29 And God said, Behold, I have given you every herb bearing seed, which is upon the face of all the earth, and every tree, in the which is the fruit of a tree yielding seed; to you it shall be for meat.
30 And to every beast of the earth, and to every fowl of the air, and to every thing that creepeth upon the earth, wherein there is life, I have given every green herb for meat: and it was so.
31 And God saw every thing that he had made, and, behold, it was very good. And the evening and the morning were the sixth day.
1 Thus the heavens and the earth were finished, and all the host of them.For reasons unfathomable to me, the last day of the creation week has been put into chapter two (a relatively recent event, in the thirteen century by Archbishop Langton).
2 And on the seventh day God ended his work which he had made; and he rested on the seventh day from all his work which he had made.

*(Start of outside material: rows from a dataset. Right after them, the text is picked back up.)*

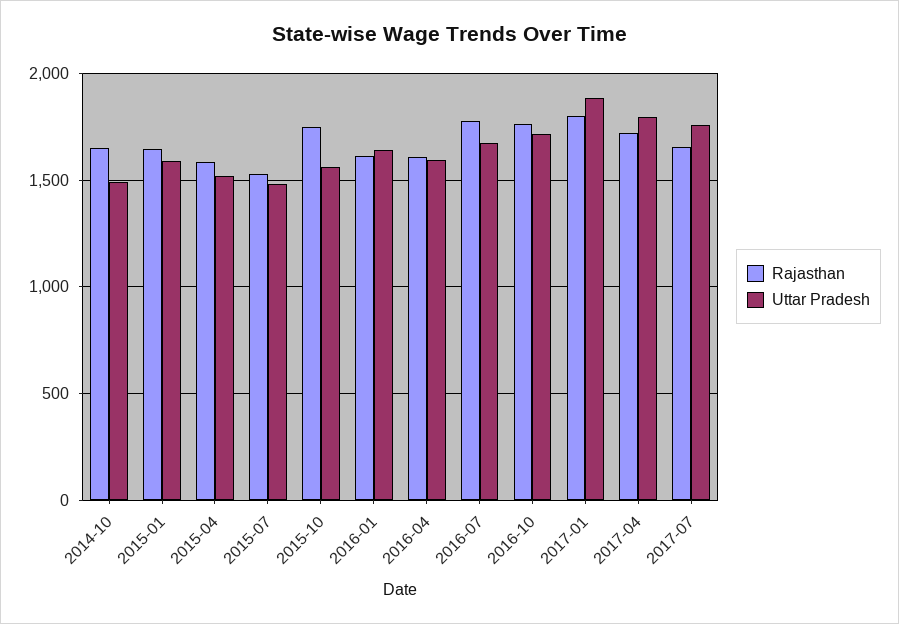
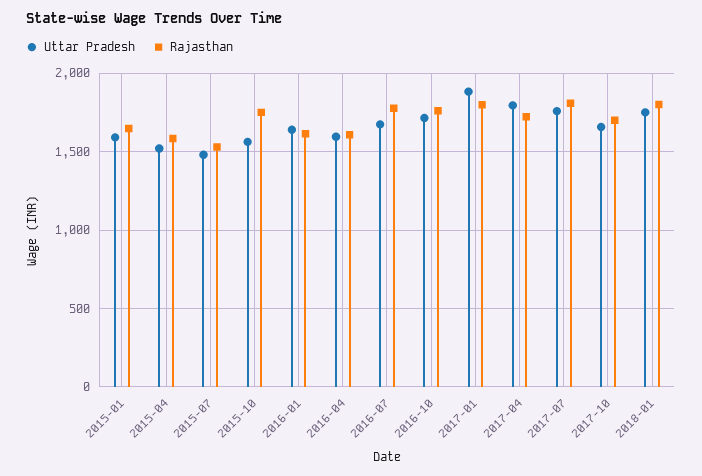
Rajasthan, 2014-10: 1650 -> none
Uttar Pradesh, 2014-10: 1500 -> none
Rajasthan, 2017-07: 1650 -> 1800
Uttar Pradesh, 2017-10: none -> 1650
Rajasthan, 2017-10: none -> 1700
Uttar Pradesh, 2018-01: none -> 1750
Rajasthan, 2018-01: none -> 1800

3 And God blessed the seventh day, and sanctified it: because that in it he had rested from all his work which God created and made.
In Judasism, Saturday is the sabbeth, so it must be that God finished creation on a Saturday, and so day one would have been a Sunday. Christians have ignores God's wishes; while God considers Saturdays to be holy, Christianity has decided it knows better and considers Sunday to be holy. Even those who insist on an inerrant Bible.